[DATA UNDER STUDY]

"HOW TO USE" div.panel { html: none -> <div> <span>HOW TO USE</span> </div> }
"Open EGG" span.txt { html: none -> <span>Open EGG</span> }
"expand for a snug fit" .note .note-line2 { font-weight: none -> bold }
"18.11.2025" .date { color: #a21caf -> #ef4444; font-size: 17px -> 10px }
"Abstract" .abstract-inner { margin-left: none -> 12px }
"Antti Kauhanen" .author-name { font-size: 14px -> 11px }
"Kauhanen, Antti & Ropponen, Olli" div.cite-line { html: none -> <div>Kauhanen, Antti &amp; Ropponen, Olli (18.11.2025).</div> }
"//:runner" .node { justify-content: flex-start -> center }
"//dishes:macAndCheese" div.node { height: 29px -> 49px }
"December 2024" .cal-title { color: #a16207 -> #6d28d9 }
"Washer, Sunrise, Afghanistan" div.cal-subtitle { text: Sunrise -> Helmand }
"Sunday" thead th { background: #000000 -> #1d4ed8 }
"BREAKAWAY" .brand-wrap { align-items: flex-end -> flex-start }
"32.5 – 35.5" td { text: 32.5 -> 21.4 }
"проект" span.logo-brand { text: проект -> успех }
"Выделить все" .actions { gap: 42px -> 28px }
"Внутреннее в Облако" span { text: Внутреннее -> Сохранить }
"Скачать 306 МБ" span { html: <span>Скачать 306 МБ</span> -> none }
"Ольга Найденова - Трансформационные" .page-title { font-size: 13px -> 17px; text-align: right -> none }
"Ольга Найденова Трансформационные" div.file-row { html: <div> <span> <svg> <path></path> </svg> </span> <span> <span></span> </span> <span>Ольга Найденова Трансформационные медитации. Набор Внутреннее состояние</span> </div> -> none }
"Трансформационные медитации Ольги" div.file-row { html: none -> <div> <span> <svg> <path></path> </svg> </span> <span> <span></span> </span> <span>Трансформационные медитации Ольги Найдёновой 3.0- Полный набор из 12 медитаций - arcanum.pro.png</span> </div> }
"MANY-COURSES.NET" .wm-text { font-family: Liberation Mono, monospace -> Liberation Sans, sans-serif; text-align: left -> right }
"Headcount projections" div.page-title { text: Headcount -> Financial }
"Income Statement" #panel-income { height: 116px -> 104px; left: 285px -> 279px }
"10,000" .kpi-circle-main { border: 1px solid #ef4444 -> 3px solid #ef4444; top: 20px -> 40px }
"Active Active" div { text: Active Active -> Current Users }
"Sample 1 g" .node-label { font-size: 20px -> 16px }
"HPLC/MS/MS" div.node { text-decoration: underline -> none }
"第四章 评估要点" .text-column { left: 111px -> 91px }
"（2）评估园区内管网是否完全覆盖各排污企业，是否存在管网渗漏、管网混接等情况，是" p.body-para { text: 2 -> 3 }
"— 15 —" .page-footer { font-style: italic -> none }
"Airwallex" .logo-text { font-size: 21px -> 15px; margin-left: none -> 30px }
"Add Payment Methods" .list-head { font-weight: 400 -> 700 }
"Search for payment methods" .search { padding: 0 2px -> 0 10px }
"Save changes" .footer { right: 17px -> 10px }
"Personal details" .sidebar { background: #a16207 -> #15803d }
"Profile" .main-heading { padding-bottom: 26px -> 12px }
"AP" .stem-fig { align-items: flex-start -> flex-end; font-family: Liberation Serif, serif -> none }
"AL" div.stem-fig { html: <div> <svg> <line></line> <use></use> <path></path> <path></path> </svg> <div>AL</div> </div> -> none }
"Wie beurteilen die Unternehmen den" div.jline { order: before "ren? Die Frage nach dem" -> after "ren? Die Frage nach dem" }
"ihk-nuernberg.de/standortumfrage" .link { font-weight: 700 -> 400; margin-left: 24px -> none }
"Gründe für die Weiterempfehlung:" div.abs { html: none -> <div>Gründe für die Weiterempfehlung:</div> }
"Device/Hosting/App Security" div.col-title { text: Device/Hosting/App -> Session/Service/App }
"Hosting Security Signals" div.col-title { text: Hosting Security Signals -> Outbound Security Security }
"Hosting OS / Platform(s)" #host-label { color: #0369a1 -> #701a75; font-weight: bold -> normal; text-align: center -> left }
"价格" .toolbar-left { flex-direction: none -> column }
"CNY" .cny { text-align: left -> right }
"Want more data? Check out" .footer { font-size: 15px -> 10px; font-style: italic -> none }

[/DATA UNDER STUDY]

AIM OF THE EXERCISE:
Your answer must be the complete listing, reproduced exactly.

OUTPUT BELOW:
"HOW TO USE" div.panel { html: none -> <div> <span>HOW TO USE</span> </div> }
"Open EGG" span.txt { html: none -> <span>Open EGG</span> }
"expand for a snug fit" .note .note-line2 { font-weight: none -> bold }
"18.11.2025" .date { color: #a21caf -> #ef4444; font-size: 17px -> 10px }
"Abstract" .abstract-inner { margin-left: none -> 12px }
"Antti Kauhanen" .author-name { font-size: 14px -> 11px }
"Kauhanen, Antti & Ropponen, Olli" div.cite-line { html: none -> <div>Kauhanen, Antti &amp; Ropponen, Olli (18.11.2025).</div> }
"//:runner" .node { justify-content: flex-start -> center }
"//dishes:macAndCheese" div.node { height: 29px -> 49px }
"December 2024" .cal-title { color: #a16207 -> #6d28d9 }
"Washer, Sunrise, Afghanistan" div.cal-subtitle { text: Sunrise -> Helmand }
"Sunday" thead th { background: #000000 -> #1d4ed8 }
"BREAKAWAY" .brand-wrap { align-items: flex-end -> flex-start }
"32.5 – 35.5" td { text: 32.5 -> 21.4 }
"проект" span.logo-brand { text: проект -> успех }
"Выделить все" .actions { gap: 42px -> 28px }
"Внутреннее в Облако" span { text: Внутреннее -> Сохранить }
"Скачать 306 МБ" span { html: <span>Скачать 306 МБ</span> -> none }
"Ольга Найденова - Трансформационные" .page-title { font-size: 13px -> 17px; text-align: right -> none }
"Ольга Найденова Трансформационные" div.file-row { html: <div> <span> <svg> <path></path> </svg> </span> <span> <span></span> </span> <span>Ольга Найденова Трансформационные медитации. Набор Внутреннее состояние</span> </div> -> none }
"Трансформационные медитации Ольги" div.file-row { html: none -> <div> <span> <svg> <path></path> </svg> </span> <span> <span></span> </span> <span>Трансформационные медитации Ольги Найдёновой 3.0- Полный набор из 12 медитаций - arcanum.pro.png</span> </div> }
"MANY-COURSES.NET" .wm-text { font-family: Liberation Mono, monospace -> Liberation Sans, sans-serif; text-align: left -> right }
"Headcount projections" div.page-title { text: Headcount -> Financial }
"Income Statement" #panel-income { height: 116px -> 104px; left: 285px -> 279px }
"10,000" .kpi-circle-main { border: 1px solid #ef4444 -> 3px solid #ef4444; top: 20px -> 40px }
"Active Active" div { text: Active Active -> Current Users }
"Sample 1 g" .node-label { font-size: 20px -> 16px }
"HPLC/MS/MS" div.node { text-decoration: underline -> none }
"第四章 评估要点" .text-column { left: 111px -> 91px }
"（2）评估园区内管网是否完全覆盖各排污企业，是否存在管网渗漏、管网混接等情况，是" p.body-para { text: 2 -> 3 }
"— 15 —" .page-footer { font-style: italic -> none }
"Airwallex" .logo-text { font-size: 21px -> 15px; margin-left: none -> 30px }
"Add Payment Methods" .list-head { font-weight: 400 -> 700 }
"Search for payment methods" .search { padding: 0 2px -> 0 10px }
"Save changes" .footer { right: 17px -> 10px }
"Personal details" .sidebar { background: #a16207 -> #15803d }
"Profile" .main-heading { padding-bottom: 26px -> 12px }
"AP" .stem-fig { align-items: flex-start -> flex-end; font-family: Liberation Serif, serif -> none }
"AL" div.stem-fig { html: <div> <svg> <line></line> <use></use> <path></path> <path></path> </svg> <div>AL</div> </div> -> none }
"Wie beurteilen die Unternehmen den" div.jline { order: before "ren? Die Frage nach dem" -> after "ren? Die Frage nach dem" }
"ihk-nuernberg.de/standortumfrage" .link { font-weight: 700 -> 400; margin-left: 24px -> none }
"Gründe für die Weiterempfehlung:" div.abs { html: none -> <div>Gründe für die Weiterempfehlung:</div> }
"Device/Hosting/App Security" div.col-title { text: Device/Hosting/App -> Session/Service/App }
"Hosting Security Signals" div.col-title { text: Hosting Security Signals -> Outbound Security Security }
"Hosting OS / Platform(s)" #host-label { color: #0369a1 -> #701a75; font-weight: bold -> normal; text-align: center -> left }
"价格" .toolbar-left { flex-direction: none -> column }
"CNY" .cny { text-align: left -> right }
"Want more data? Check out" .footer { font-size: 15px -> 10px; font-style: italic -> none }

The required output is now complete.